One would use this approach when they believe that their training data has covered the complete spatial extent of what they intend to model.

Cons:

This would require storing the spatial indices that were used to create the variables along with the variables that are used. In the case of PCoA, you would need to maintain the loadings so that incoming data can be projected onto it.

Growing the Spatial Feature Space

Another example would be that for the entire out-of-sample dataset we insert it into our spatial index then calculate the neighborhood for each feature. This means that each out-of-sample location can have a neighborhood that consists of features in the original training dataset or the test set.

Insert out-of-sample features into spatial index
Identify neighborhood of out-of-sample features
Calculate spatial lag in the context of both training and testing dataset
Use those newly calculated spatial variables in the prediction set.

Important:

From this, you can either, keep the newly inserted features in the spatial index so that they are available for later predictions or discard them after having identified your neigborhoods. If you choose the former, it makes the model mutable meaning that the spatial features generated from it would learn from each test set.

Use case:

You would use this approach when the original training data does not cover the complete spatial extent of what is intended to be modeled.

Cons

This would require storing the original spatial indicies and variables that were used to create the spatial variables. Additionally, this would require a mutable spatial index. In the case that the out-of-sample are not retained, the spatial index must be cloned which can be memory intensive depending on the size of it.

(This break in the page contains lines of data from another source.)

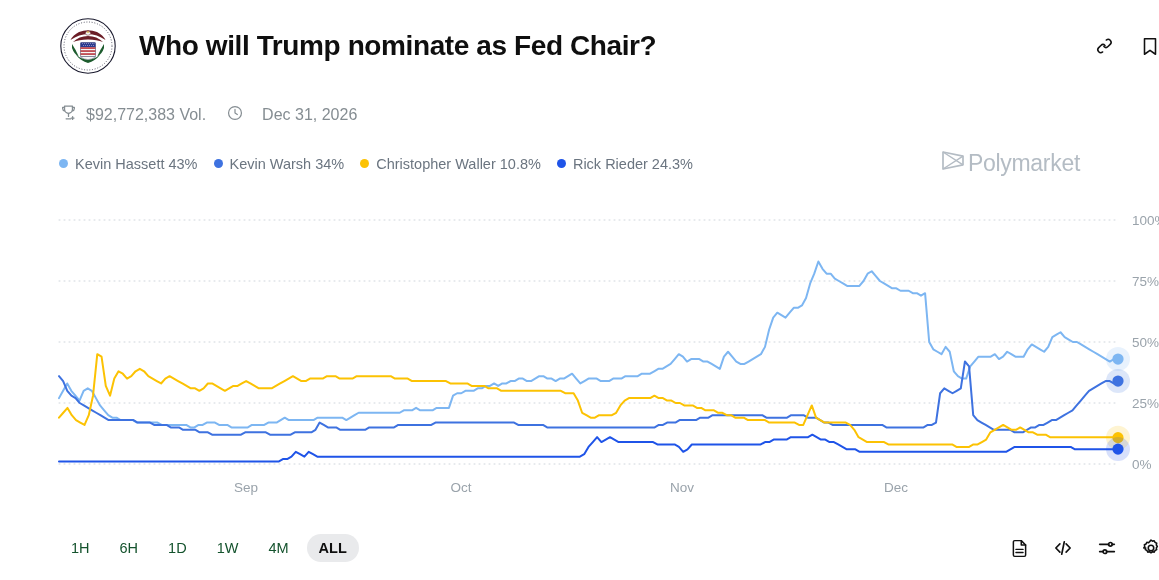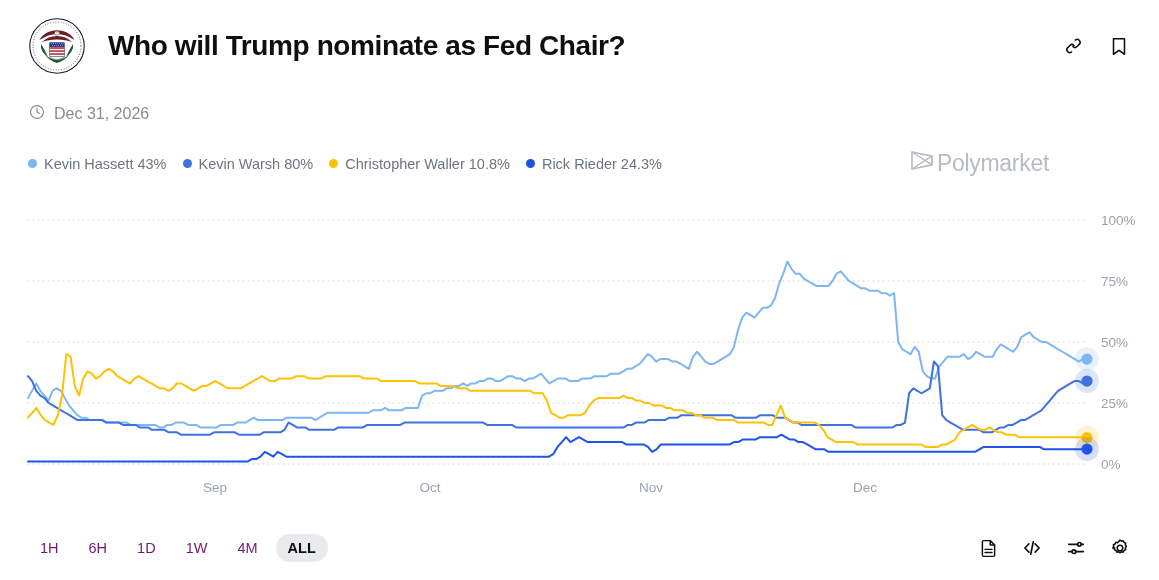"Who will Trump nominate as" .page { margin-left: none -> 31px }
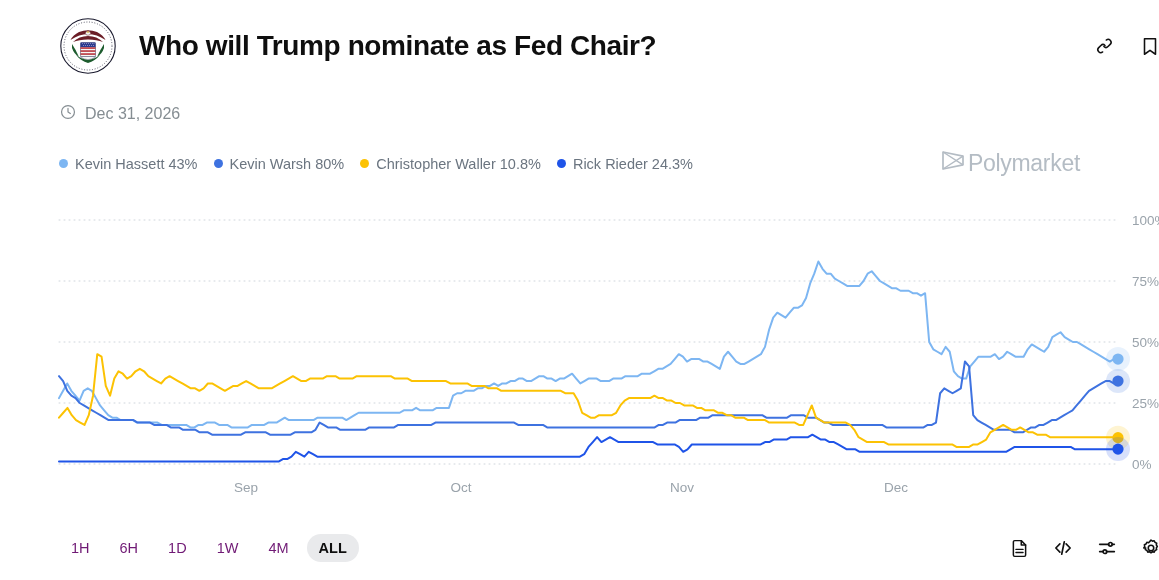"$92,772,383 Vol." span.meta-item { html: none -> <span> <span> <svg> <path></path> <path></path> <path></path> <path></path> <path></path> <path></path> </svg> </span> <span>$92,772,383 Vol.</span> </span> }
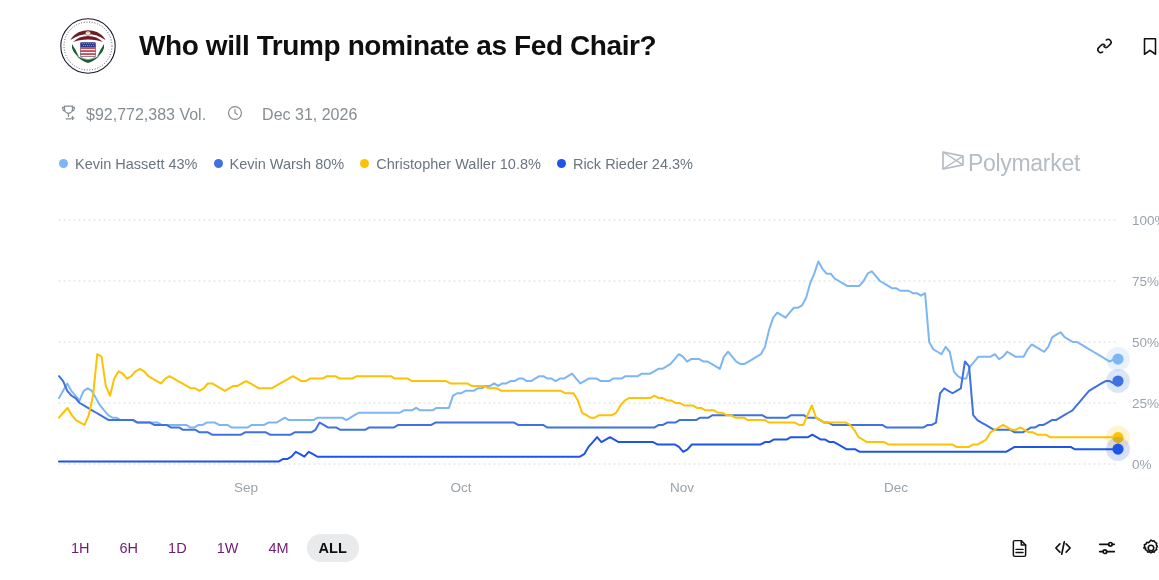"Kevin Warsh 80%" span.legend-label { text: 80% -> 34% }
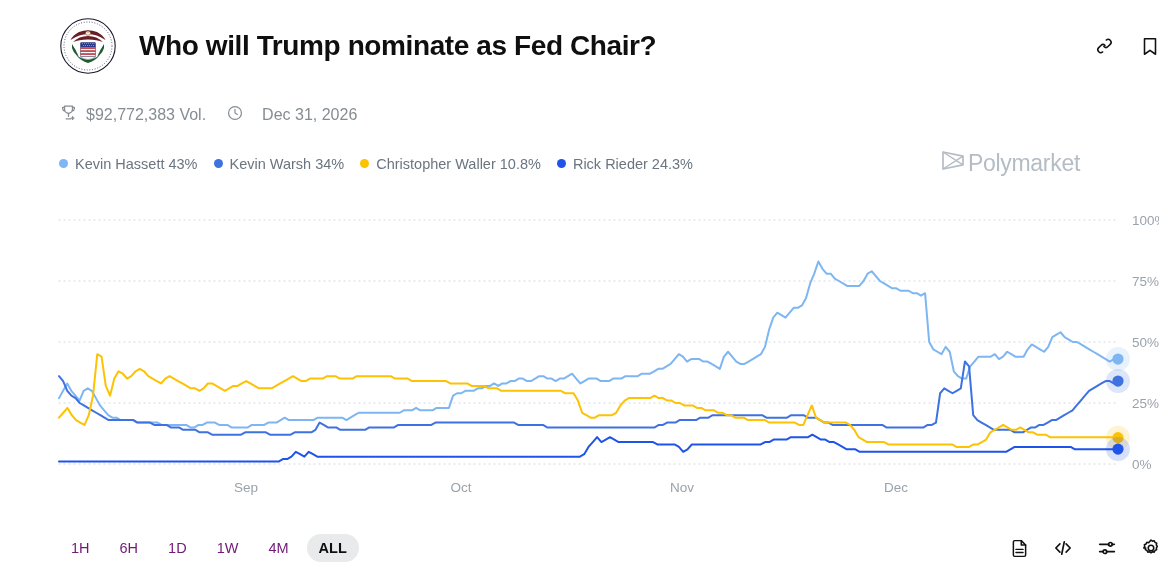"1H" .range-btn { color: #701a75 -> #14532d }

Deriving Spatial Variables from the test set

This last approach is the most straight forward. If there are spatial features that are needed for prediction, you generate them entirely from the test dataset. In the case of the spatial lag you would:

Create a new spatial index for the test set
Identify the neighborhood of each test feature in the test-set
Calculate the spatial lag with these features
Use those newly calculated spatial variables in the prediction set.

Use case:

You would use this approach when the model is intended to predict a specific phenomenon and is ambivalent to the spatial extent. The model is also intended to be predicted upon an entire target spatial extent. For example, the model is trained to detect housing prices in urban areas. The model might be trained on data in California but is intended to be used in urban areas in Ohio, Michigan, Massachusettes, etc.

Cons

Calculating a spatial index can be time-consuming. It would require a test set that covers the entire spatial extent that is intended to be predicted upon. This would not be good for small batch or individual record prediction.